I took a big sigh before opening the door again. Theo was basically fully dressed, his tie loosely around his shoulders, his top had a couple of loose buttons, his shoes untied.

"Where are you going?" I asked, watching as he rushed to get changed.

He looked up at me, tears threatening to spill. "So you did think it was a mistake?" He asked and stopped getting changed.

"What? No-"

"You just told Ella that this was never meant to happen, that it won't happen again."

Oh shit.

"So thanks for answering my question. I get it, you just wanted a shag. Well, I hope it was up to your standards, because it won't happen again." He muttered before rushing out the door.

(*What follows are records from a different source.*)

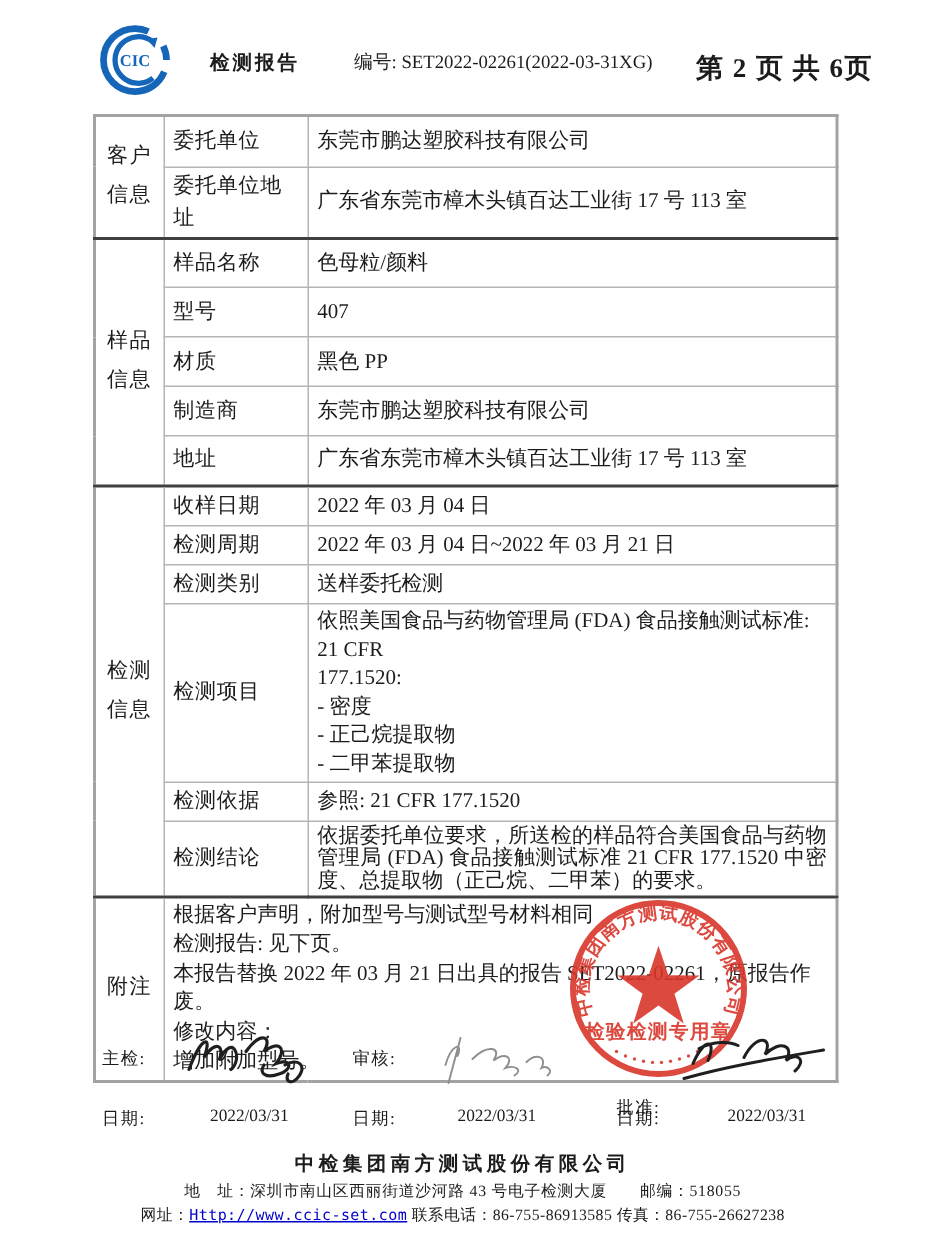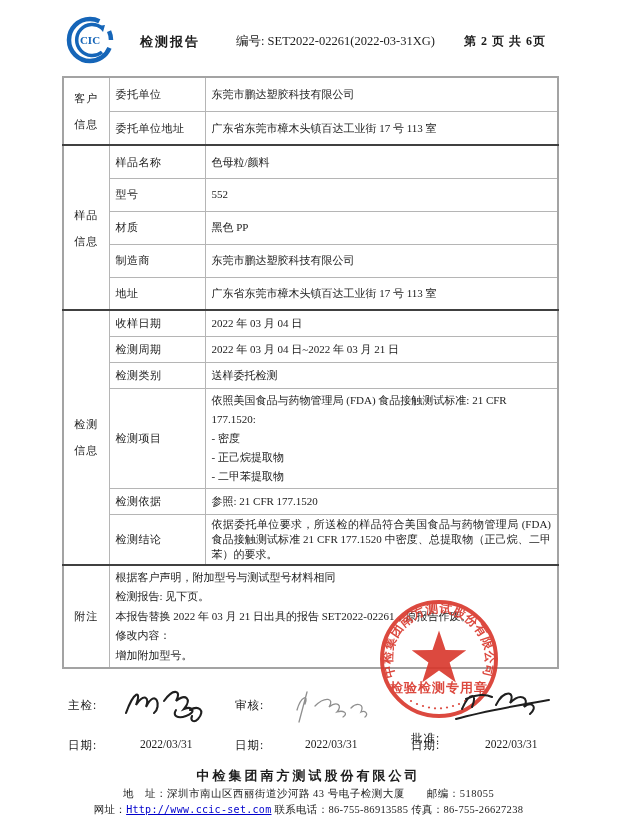"第 2 页 共 6页" .hdr-page { font-size: 12px -> 18px }
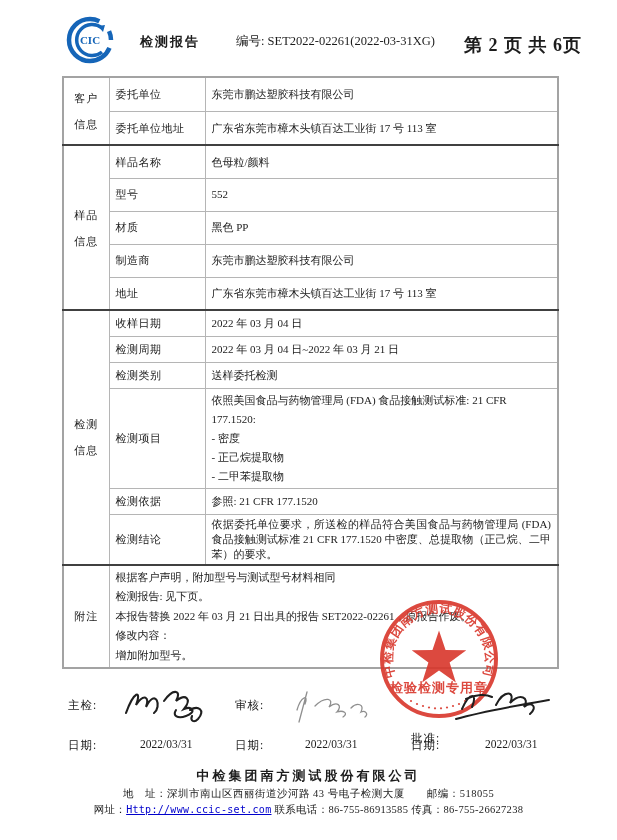"客户" table.rep { font-size: 11px -> 14px }
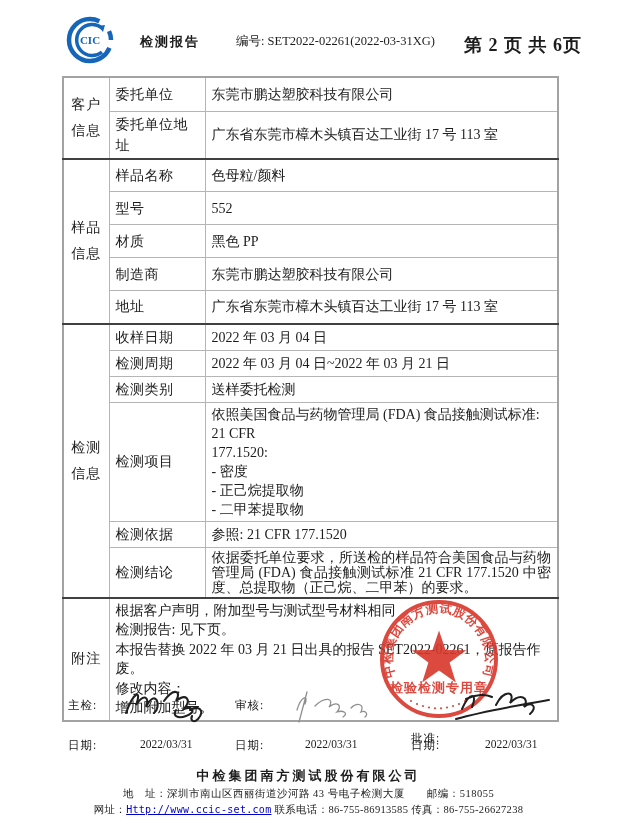"552" td.fval { text: 552 -> 407 }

"Wait, no Theo!" I shouted. "Come back!"

He sped walked down the hallway, and I just watched as he went. There's no point in chasing after him, not when I'm dressed in only a dressing gown.

Fuck!

I sighed and slammed my door shut. Why did I say that?

Why was I so stupid to say that it was a mistake. It wasn't a mistake. I liked it, and I'd do it again any day of the week.

I jumped in the shower, mentally scolding myself for being so stupid. So selfish. He told me he liked me, and I threw it in his face. I do what every girl does to him, what all of them did...except Grace.

Fucking Grace. What a bitch. Why did Theo have to fall for such a perfect girl. She was so stunning, so nice. She was caring, she was funny, lovable and a genuinely good friend. She was there for him when he went through some rough times during summer. How am I meant to compete with that?

So he has a little crush on me? That could just be him trying to forget about Grace, he might not mean it. He could be using me, like everyone else does. I-I don't want him to do that.

I cried by myself in the shower, thinking about my feelings. I liked Theo, but I can't get back into another relationship right now. My mind is fucked, it's always been fucked. I overthink everything, which makes me become scared. And I am, I'm scared to be with someone else, because every relationship I get in just blows up in my face.